Petitioner was charged in 1996 with having suffered a prior conviction
of burglary of an inhabited dwelling house in violation of Penal Code
§ 459. Section 459 provides that every person who enters a house with
the intent to commit larceny or any felony is guilty of burglary.
California Penal Code § 460 distinguishes between first and second
degree burglary by stating that burglary of an inhabited dwelling place
is first degree and all other kinds of burglary are second degree. Until
section 459 was amended in 1982, only burglary of an inhabited dwelling
house in the nighttime constituted a first degree burglary. At the time
petitioner was charged with burglary and up until the statute was
amended, residential daytime and all non-residential burglaries were
considered second degree burglary. Nonetheless, current California law
allows petitioner's second degree burglary conviction to serve as a
felony enhancement as long as there is evidence on the record of
conviction that the crime involved burglary of a residence. See
People v. Carr, 204 Cal.App.3d 774, 778-79 (1988) (affirming
enhancement where record of conviction refers to entry of an inhabited
The undisputed evidence in the record, including court documents from
the 1982 conviction, shows that the 1982 burglary occurred at the Smith
residence, which is an inhabited dwelling house.*fn8 See Resp.
Ex. 11, Probation Officer's Report and Recommendation, 09/22/82, pp. 1-4;
Amended Information, 11/05/82, p. 1; Probation Officer's Supplemental
Report and Recommendation, 11/17/82, p. 1.; RT of Preliminary Hearing,
08/24/82, pp. 5-7, 11-13, 39. At petitioner's 1996 plea hearing, he
admitted to having suffered a prior conviction of burglary "of an
inhabited dwelling house." See Resp. Ex. 2, RT 01/22/96, p. 11.

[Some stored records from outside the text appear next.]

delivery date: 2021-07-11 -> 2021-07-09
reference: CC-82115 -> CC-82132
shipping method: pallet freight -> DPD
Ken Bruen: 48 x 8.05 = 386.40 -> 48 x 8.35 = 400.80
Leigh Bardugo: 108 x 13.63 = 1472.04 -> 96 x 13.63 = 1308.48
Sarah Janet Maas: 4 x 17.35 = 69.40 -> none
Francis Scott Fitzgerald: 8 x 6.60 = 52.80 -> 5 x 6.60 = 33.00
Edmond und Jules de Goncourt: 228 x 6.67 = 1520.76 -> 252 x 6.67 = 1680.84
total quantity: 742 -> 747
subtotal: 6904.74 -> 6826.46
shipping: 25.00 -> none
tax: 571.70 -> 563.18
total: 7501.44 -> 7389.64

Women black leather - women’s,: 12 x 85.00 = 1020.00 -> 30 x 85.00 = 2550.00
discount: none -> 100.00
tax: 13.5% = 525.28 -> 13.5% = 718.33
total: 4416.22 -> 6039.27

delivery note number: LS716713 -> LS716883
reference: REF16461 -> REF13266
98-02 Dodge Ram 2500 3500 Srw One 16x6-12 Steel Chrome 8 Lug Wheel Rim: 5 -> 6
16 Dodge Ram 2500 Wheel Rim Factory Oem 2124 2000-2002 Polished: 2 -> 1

And in his present petition, he admits that he pleaded this way because
the incident did occur at a house. The fact that petitioner was convicted
of 2nd degree burglary has no effect on the application of the strike
enhancement where, as here, sufficient evidence in the record demonstrates that the burglary
occurred in an inhabited dwelling place. See Carr, 204
Cal.App.3d at 778.
Petitioner is not entitled to federal habeas corpus relief on this
B. Ineffective Assistance of Trial Counsel
Petitioner claims that he received ineffective assistance of counsel
because Mr. Cox: (1) improperly stipulated to a factual basis for his
plea, (2) withheld a police report from petitioner, (3) failed to make
use of a witness' perjury, and (4) failed to ascertain that petitioner
was not legally subject to the strike enhancement.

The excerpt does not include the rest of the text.